WHILE waiting for Christopher Brookmyre to describe his latest crime novel at the Book Festival, I overheard an animated conversation about transport.
When a topic of interest comes up, no matter how much you seek to tune out, it is the devil’s own job not to listen in. The discussion boiled down to why there are not enough seats on the Glasgow to Edinburgh express train. I tested this proposition with friends afterwards. Daily travellers highlighted the difference between the busy periods of the day with off-peak travel. At morning and evening rush hour, a six-coach train running every 15 minutes can struggle to provide a seat for all passengers.
But is this an everyday experience, and if so what is the solution?
I doubt it is high-speed rail between Edinburgh and Glasgow.
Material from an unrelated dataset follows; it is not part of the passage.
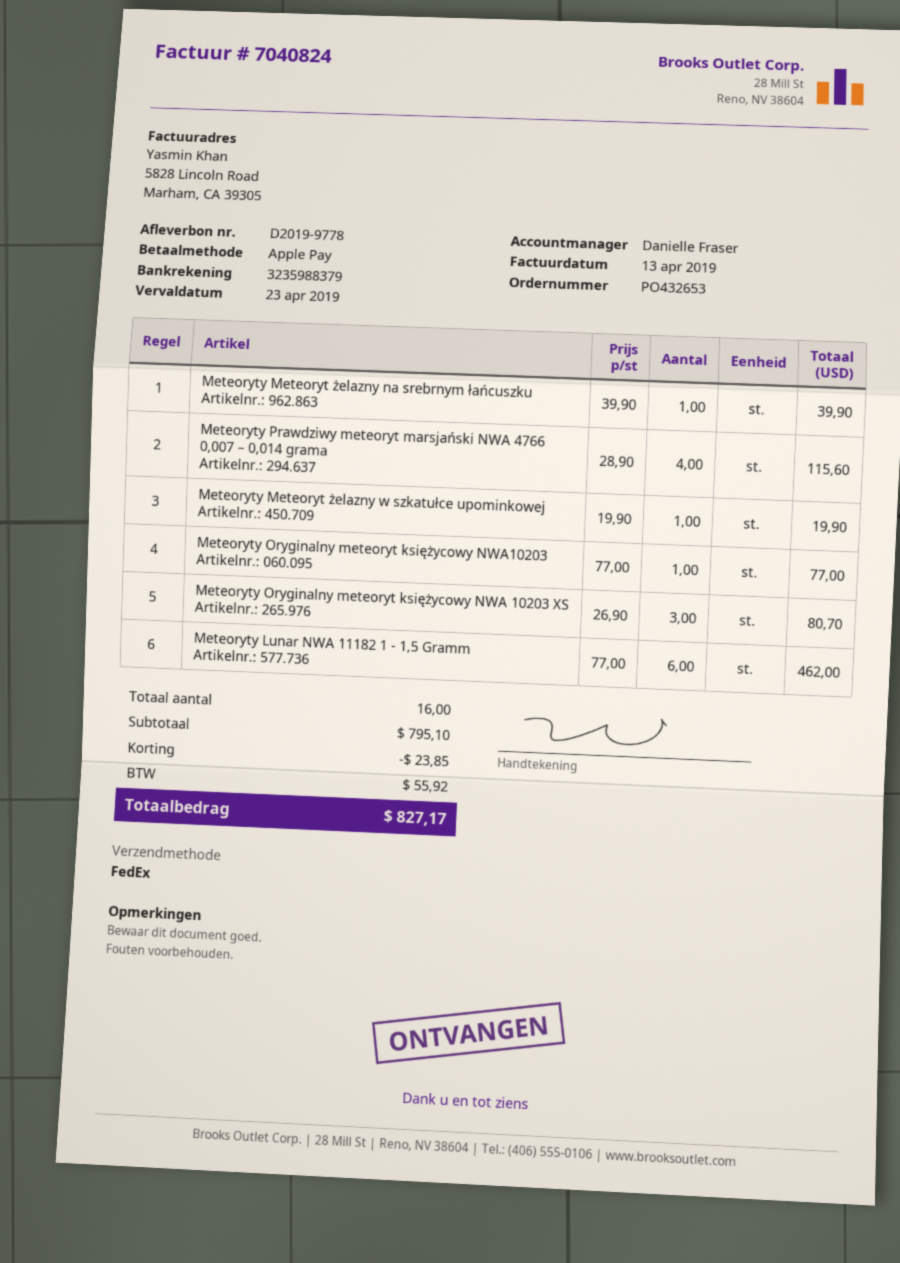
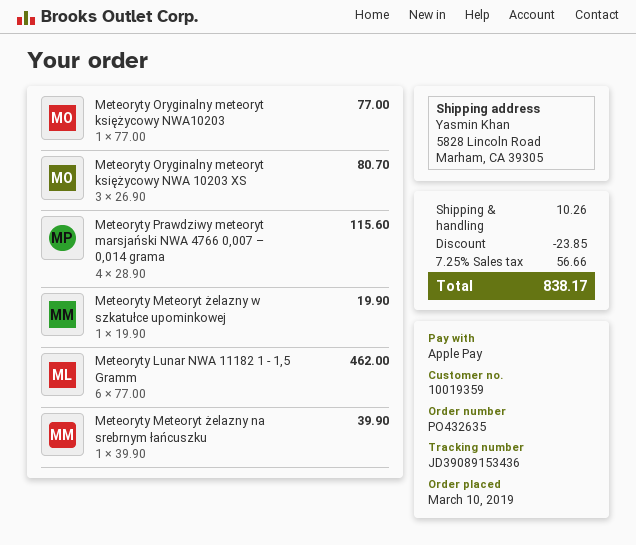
order number: PO432653 -> PO432635
shipping: none -> 10.26
tax: 55.92 -> 56.66
total: 827.17 -> 838.17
The journey is only 50 miles and averages 60mph. The ScotRail service runs every 15 minutes in both directions. The driver on a high-speed service would be slamming on the breaks before the train was half way there. High-speed rail works on long routes. Look at France or Japan. So, instead of press headlines, rather than real improvements for fare-paying passengers, government should concentrate on cutting existing journey times on routes where the train could beat the car.
Aberdeen, the oil capital of the UK, suffers from a ponderous rail service to the Central Belt. Aberdeen to Inverness is woeful. The Highland line south from Inverness is scenically stunning, yet desperately slow and the car journey wins hands down. So before further pronouncements on Glasgow to Edinburgh high-speed rail, the investment should be on faster times between Scotland’s other cities.
National figures show that the most overcrowded train anywhere is the 07.44 weekday morning Henley-on-Thames to London Paddington service, which carries 84 per cent more people than it was designed for. This level of overcrowding suggests we do treat people like cattle when it comes to transport. Except that is not so. Cattle are better off. European Union animal welfare rules mean calves and sheep must have at least 0.3m x 0.3m of space when being transported. The train industry is working on the assumption that a standing passenger needs a space of 0.25m x 0.25m on suburban services. Measure it. That is the equivalent of a sofa cushion. So a calf or a lamb is given more space than a passenger standing on an overcrowded commuter train.
Trains have been a victim of their own success. After years of decline, passenger numbers have steadily grown over the past decade. Since 1999, rail in Scotland has had sustained investment under different governments. That is a positive aspect to Scottish transport policy started under Labour’s Sarah Boyack, who was devolution’s first transport minister. The trick is ensuring enough seats on those busy and more expensive services that people need for work and the Edinburgh Book Festival.